§ **Supplied material**
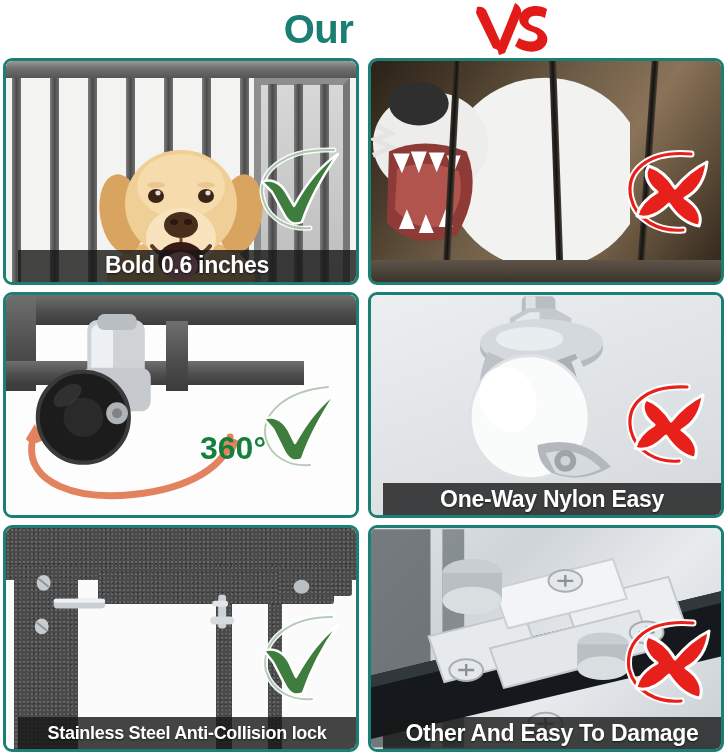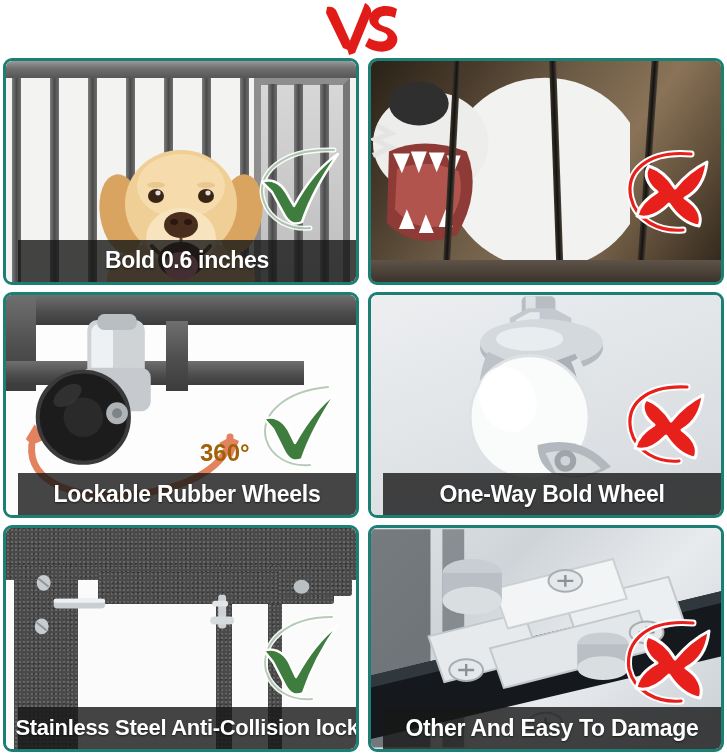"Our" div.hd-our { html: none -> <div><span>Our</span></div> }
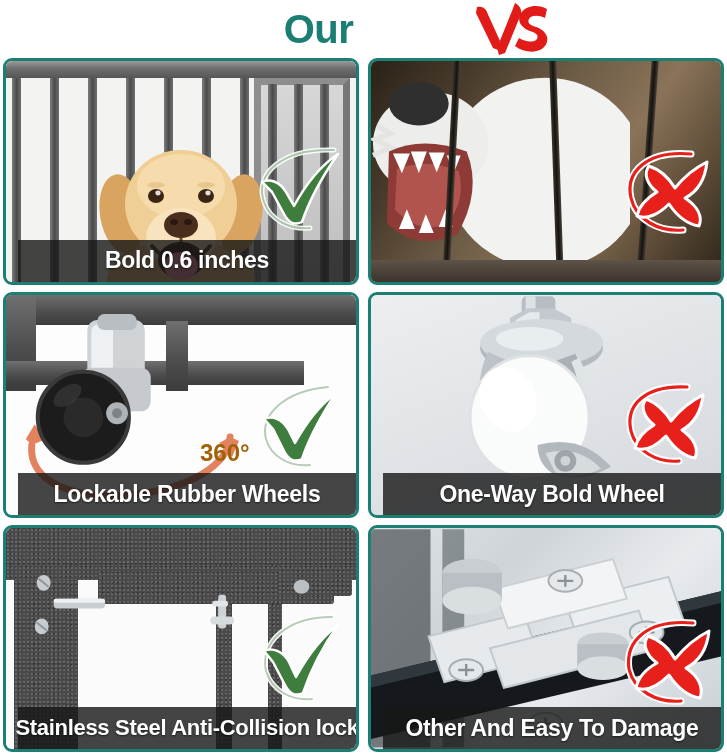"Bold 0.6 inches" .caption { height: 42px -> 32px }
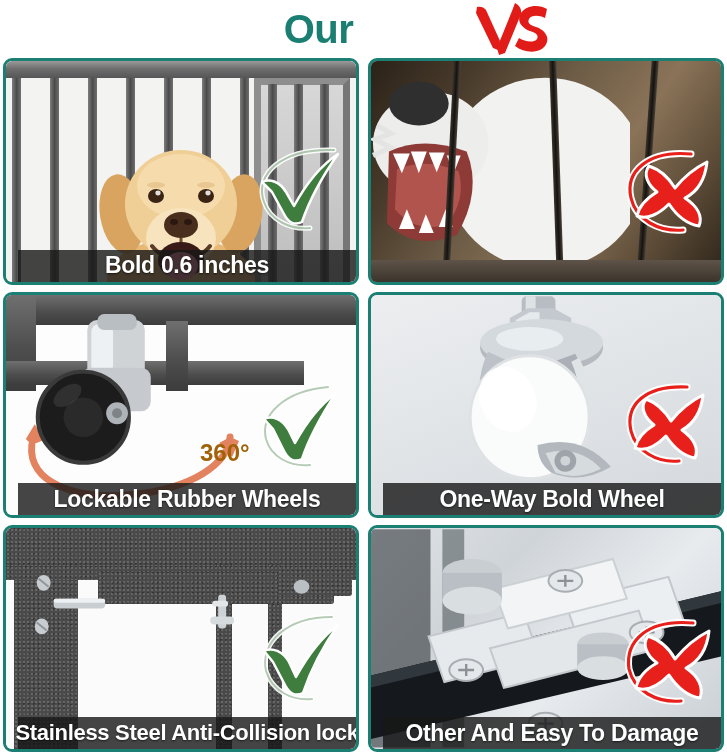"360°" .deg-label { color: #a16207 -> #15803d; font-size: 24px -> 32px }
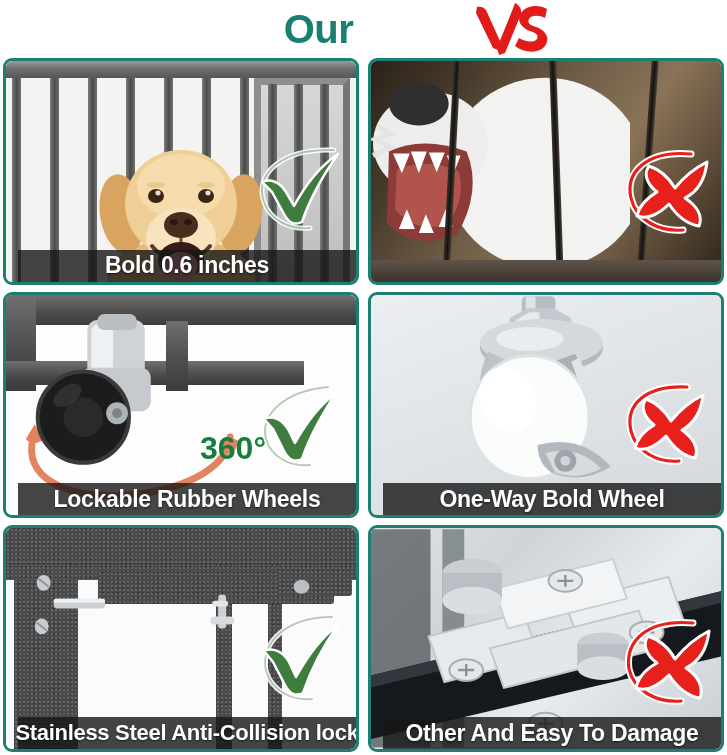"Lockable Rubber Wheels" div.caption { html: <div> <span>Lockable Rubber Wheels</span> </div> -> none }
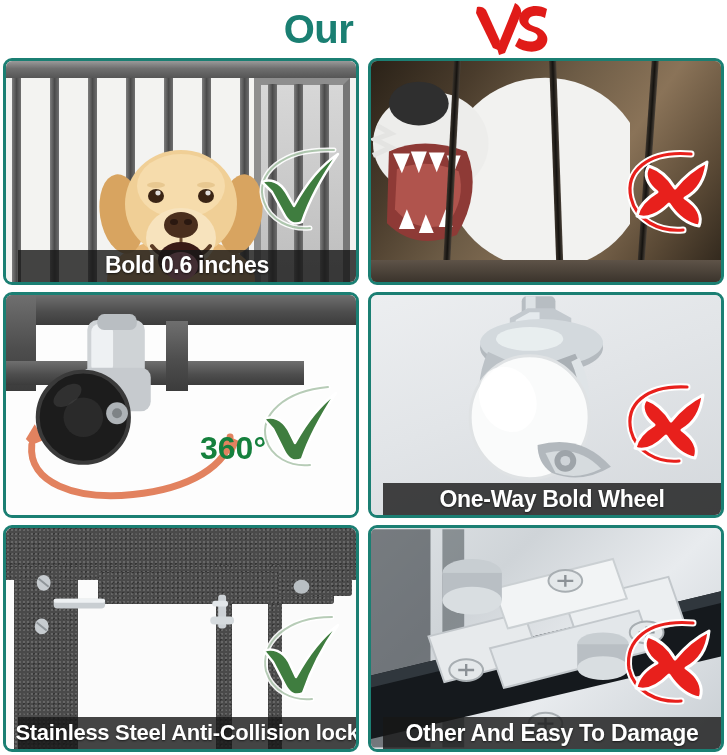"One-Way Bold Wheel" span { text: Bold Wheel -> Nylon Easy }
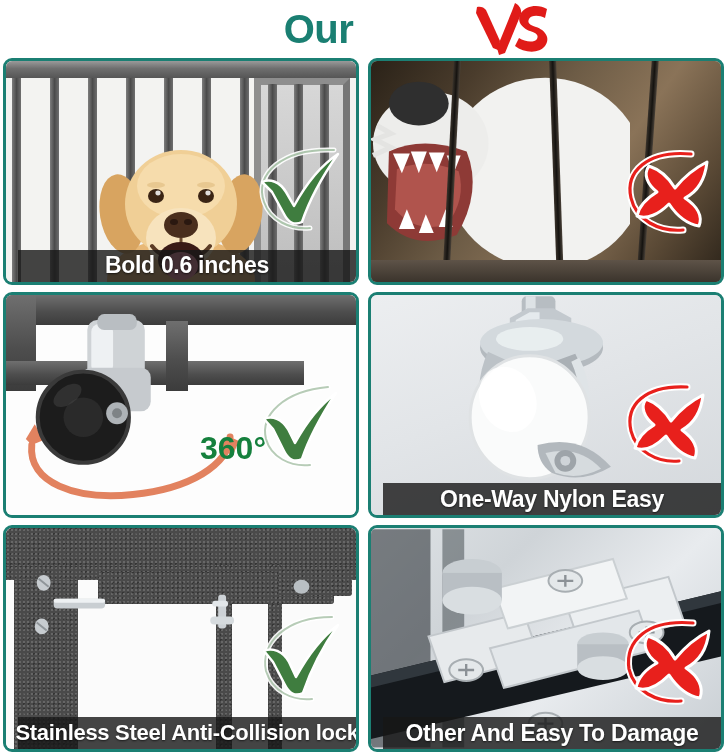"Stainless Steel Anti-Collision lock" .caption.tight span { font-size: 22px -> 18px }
--
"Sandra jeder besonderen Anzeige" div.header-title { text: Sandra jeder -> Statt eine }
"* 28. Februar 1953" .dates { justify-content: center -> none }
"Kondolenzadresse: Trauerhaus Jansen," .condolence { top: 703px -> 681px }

§ **Task item**
In the data above, take the line with "html: none ->", the line with "font-size: 22px ->", and every line between, and set them down exactly without pictures.

§ **Task solution**
"Our" div.hd-our { html: none -> <div><span>Our</span></div> }
"Bold 0.6 inches" .caption { height: 42px -> 32px }
"360°" .deg-label { color: #a16207 -> #15803d; font-size: 24px -> 32px }
"Lockable Rubber Wheels" div.caption { html: <div> <span>Lockable Rubber Wheels</span> </div> -> none }
"One-Way Bold Wheel" span { text: Bold Wheel -> Nylon Easy }
"Stainless Steel Anti-Collision lock" .caption.tight span { font-size: 22px -> 18px }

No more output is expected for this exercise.